YAT - 11/08/99 06:25 AM
Re: YAT - 11/09/99 06:01 AM
Hey Tim, this shortened version works also
[This message has been edited by Rod Watson (edited 11-08-99).]
[This message has been edited by Rod Watson (edited 11-08-99).]
[This message has been edited by Rod Watson (edited 11-08-99).]
[This message has been edited by Rod Watson (edited 11-08-99).]
[This message has been edited by Rod Watson (edited 11-08-99).]
[This message has been edited by Rod Watson (edited 11-08-99).]
[This message has been edited by Rod Watson (edited 11-08-99).]

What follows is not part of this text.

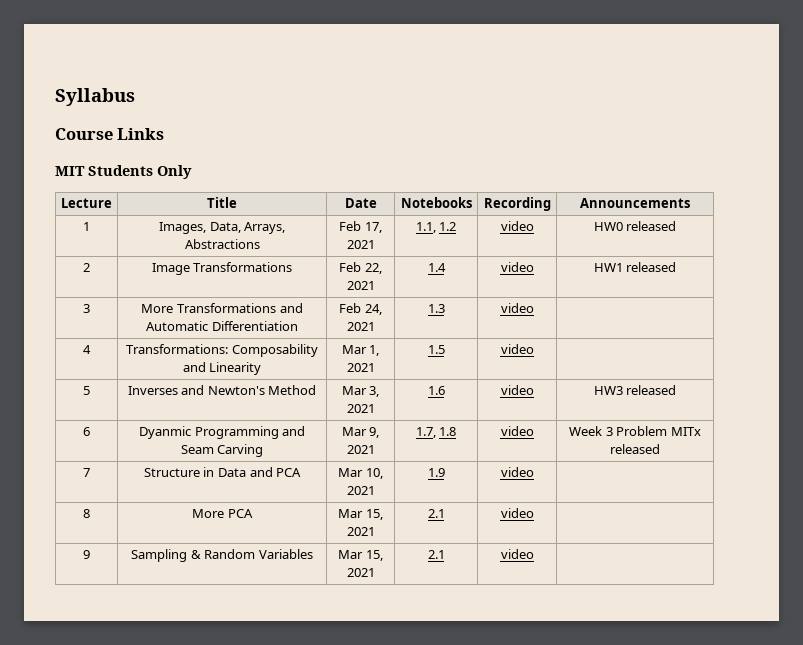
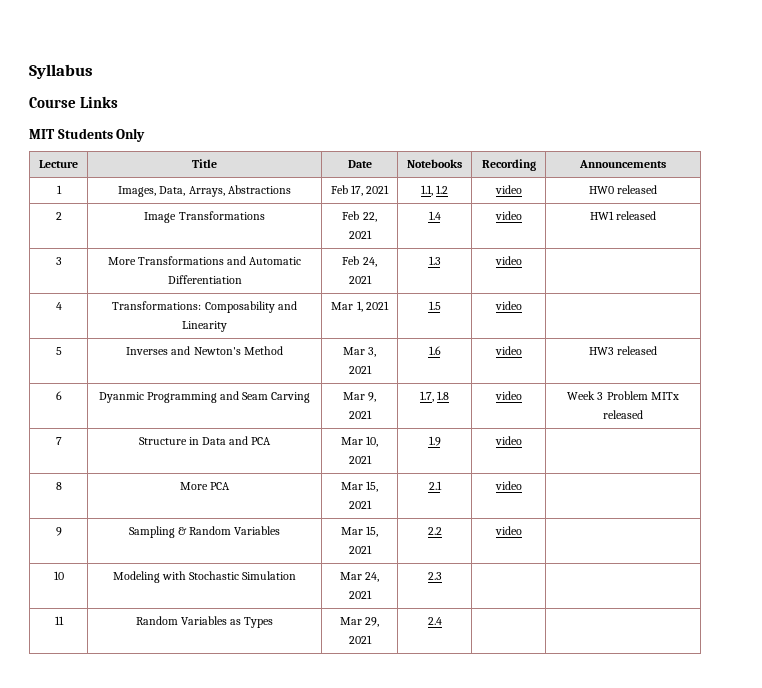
[427,550,445,559] [500,549,534,559] 2.1 | video | -> [427,527,442,535] [494,526,522,535] [53,571,64,580] [112,571,297,583] [339,572,380,582] [348,590,372,599] [427,572,442,580] [54,616,64,625] [135,616,274,628] [339,617,380,627] [348,635,372,644] [427,617,442,625] 2.2 | video | // 10 | Modeling with Stochastic Simulation | Mar 24, 2021 | 2.3 | | // 11 | Random Variables as Types | Mar 29, 2021 | 2.4 | |

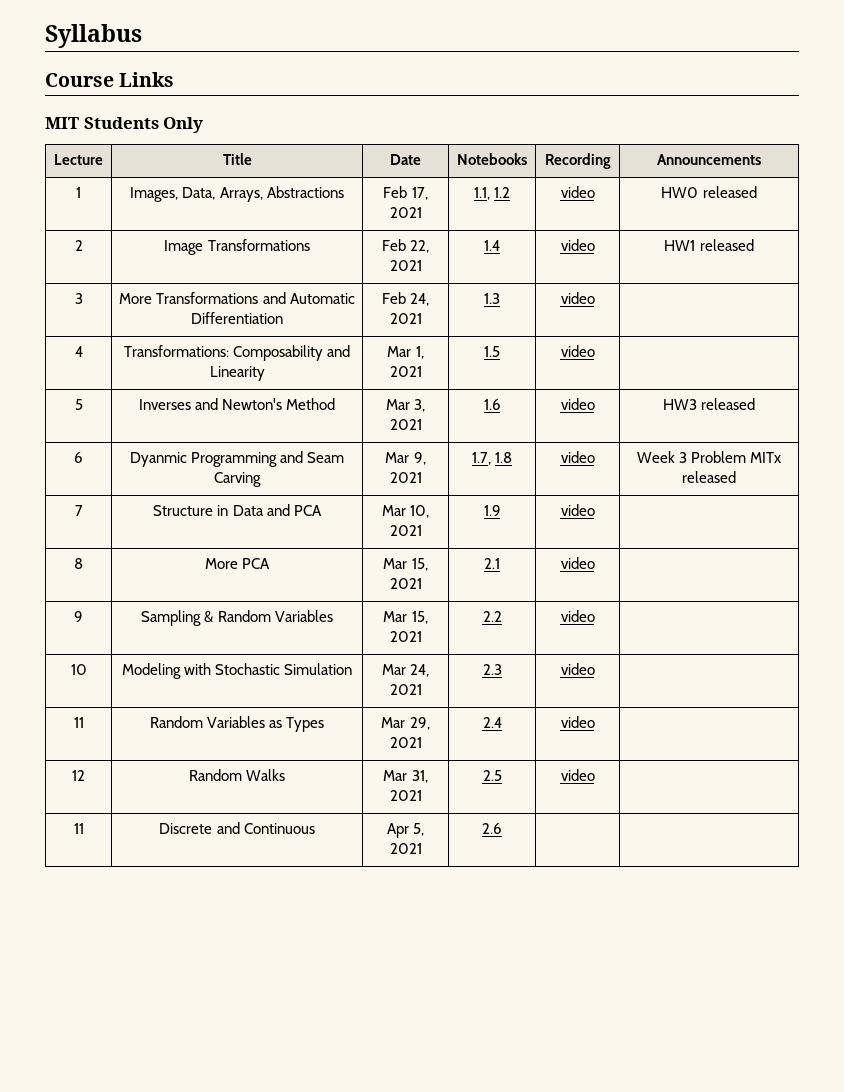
(442, 576) none -> [560,663,595,675] video
(442, 621) none -> [560,716,595,728] [72,770,85,781] [188,769,286,781] [383,770,428,783] [389,790,422,801] [482,770,502,781] [560,769,595,781] [73,823,84,834] [159,822,315,834] [386,823,425,838] [389,843,422,854] [482,823,502,834] | video | // 12 | Random Walks | Mar 31, 2021 | 2.5 | video | // 11 | Discrete and Continuous | Apr 5, 2021 | 2.6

Re: YAT - 11/09/99 06:16 AM
Re: YAT - 11/09/99 08:46 AM
Testing CSS Link stuff
Here's the code:
[STYLE TYPE="text/css"]
A.test:link {font-size: 16pt; text-decoration:underline; background:navy; font-weight: 200; color:yellow}
What it does: The initial presentation of the link is shown as yellow on navy, underlined
A.test:visited {font-size: 12pt; text-decoration:underline;font-style: italic;Color:green}
What it does: Once the link has been visited, it gets changed to green and slightly smaller - still underlined so you know its a link
A.test:active {font-size: 16pt; text-decoration:none; Color:red}
What it does: When you click on it, and until you return to this page, the link should turn red
A.test:hover {font-size: 16pt; text-decoration:none;font-style: italic; background:red;font-weight: 200; color:white}
What it does: When you move your mouse over the link it will change color and become italicized
[/STYLE]
[a href="http://216.46.163.166/forums/Forum9/HTML/000170.html" CLASS="test" target=_blank]Testing CSS Link stuff [/a]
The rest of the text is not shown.